Tracing Sixteenth-Century Beads in South America to Understand Their Impact on Indigenous Ritual Practices and Material Culture at the Time of the Spanish Conquest
Author(s): Kristi Feinzig
Year: 2018
Summary
Studying beads and changes in use of beads in a given population provide insight into the impact of outside influences on people in a given population. This research identifies bead types that were valued by indigenous cultures in South America prior to the Spanish Conquest in the Sixteenth-Century, and compares their frequency in six geographic regions within Peru, Ecuador, Venezuela, and Colombia with the frequency of glass beads brought by the Spanish to the same regions.
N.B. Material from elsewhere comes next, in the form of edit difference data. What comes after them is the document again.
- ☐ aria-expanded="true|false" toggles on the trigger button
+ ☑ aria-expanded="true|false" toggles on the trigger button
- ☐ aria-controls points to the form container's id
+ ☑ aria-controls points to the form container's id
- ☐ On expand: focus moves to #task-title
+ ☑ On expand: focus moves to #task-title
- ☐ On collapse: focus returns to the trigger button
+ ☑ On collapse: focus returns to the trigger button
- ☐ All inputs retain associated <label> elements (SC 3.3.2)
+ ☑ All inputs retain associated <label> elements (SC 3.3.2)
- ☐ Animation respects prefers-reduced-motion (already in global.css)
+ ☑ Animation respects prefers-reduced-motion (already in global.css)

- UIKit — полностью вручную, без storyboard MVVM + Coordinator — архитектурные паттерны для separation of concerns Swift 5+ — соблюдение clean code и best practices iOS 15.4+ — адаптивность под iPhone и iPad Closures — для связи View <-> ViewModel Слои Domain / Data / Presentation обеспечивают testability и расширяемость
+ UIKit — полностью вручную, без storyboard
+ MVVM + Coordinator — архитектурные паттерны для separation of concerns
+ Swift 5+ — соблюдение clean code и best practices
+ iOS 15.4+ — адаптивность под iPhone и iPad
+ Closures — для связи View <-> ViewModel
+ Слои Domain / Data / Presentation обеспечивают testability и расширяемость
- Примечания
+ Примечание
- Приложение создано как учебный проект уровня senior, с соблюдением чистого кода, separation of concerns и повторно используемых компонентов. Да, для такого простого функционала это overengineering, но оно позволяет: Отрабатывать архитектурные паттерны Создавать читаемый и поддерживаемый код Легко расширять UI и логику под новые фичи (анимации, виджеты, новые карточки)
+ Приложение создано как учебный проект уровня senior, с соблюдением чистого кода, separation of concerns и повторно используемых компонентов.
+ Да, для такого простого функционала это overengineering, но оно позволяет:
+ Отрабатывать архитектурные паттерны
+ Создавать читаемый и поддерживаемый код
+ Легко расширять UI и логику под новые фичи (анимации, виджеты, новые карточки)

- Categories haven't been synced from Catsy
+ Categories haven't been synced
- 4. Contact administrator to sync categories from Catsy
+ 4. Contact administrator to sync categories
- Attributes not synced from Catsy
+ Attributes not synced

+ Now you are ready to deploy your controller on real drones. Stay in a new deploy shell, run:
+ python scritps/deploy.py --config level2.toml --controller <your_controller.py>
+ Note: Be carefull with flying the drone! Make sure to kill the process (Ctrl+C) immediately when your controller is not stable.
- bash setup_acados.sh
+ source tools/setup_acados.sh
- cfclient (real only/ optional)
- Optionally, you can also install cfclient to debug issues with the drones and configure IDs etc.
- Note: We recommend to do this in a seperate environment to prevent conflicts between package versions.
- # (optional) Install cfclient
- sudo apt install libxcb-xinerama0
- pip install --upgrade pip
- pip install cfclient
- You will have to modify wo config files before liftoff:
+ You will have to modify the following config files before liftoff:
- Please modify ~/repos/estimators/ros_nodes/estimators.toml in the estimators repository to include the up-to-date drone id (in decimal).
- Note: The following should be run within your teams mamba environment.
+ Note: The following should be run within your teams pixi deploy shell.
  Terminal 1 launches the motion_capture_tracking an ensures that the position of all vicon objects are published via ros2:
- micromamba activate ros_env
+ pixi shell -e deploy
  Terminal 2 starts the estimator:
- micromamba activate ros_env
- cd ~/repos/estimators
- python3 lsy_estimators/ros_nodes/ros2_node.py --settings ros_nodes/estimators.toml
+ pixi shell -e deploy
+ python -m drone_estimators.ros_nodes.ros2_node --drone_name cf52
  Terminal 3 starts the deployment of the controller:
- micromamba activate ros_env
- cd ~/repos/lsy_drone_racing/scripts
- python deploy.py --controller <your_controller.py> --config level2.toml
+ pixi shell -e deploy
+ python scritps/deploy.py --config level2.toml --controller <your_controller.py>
This study examines close to 4000 beads across 50 bead attributes from several museum collections, primarily from The Peabody Museum of Archaeology and Ethnology at Harvard University and The Field Museum in Chicago. The frequency of bead colors and materials is analyzed to help determine the value of glass beads in these regions. If there were no cultural preferences or significance by color or material, the analysis should provide a random distribution of Spanish introduced glass beads throughout each region. However, statistical analysis of bead distribution shows that indigenous people did not replace pre-existing shell and stone beads with glass beads. This reveals that people in different regions rejected European glass beads presumably because of existing value systems and preferences.
Cite this Record
Tracing Sixteenth-Century Beads in South America to Understand Their Impact on Indigenous Ritual Practices and Material Culture at the Time of the Spanish Conquest. Kristi Feinzig. Presented at The 82nd Annual Meeting of the Society for American Archaeology, Washington, DC. 2018 ( tDAR id: 443022)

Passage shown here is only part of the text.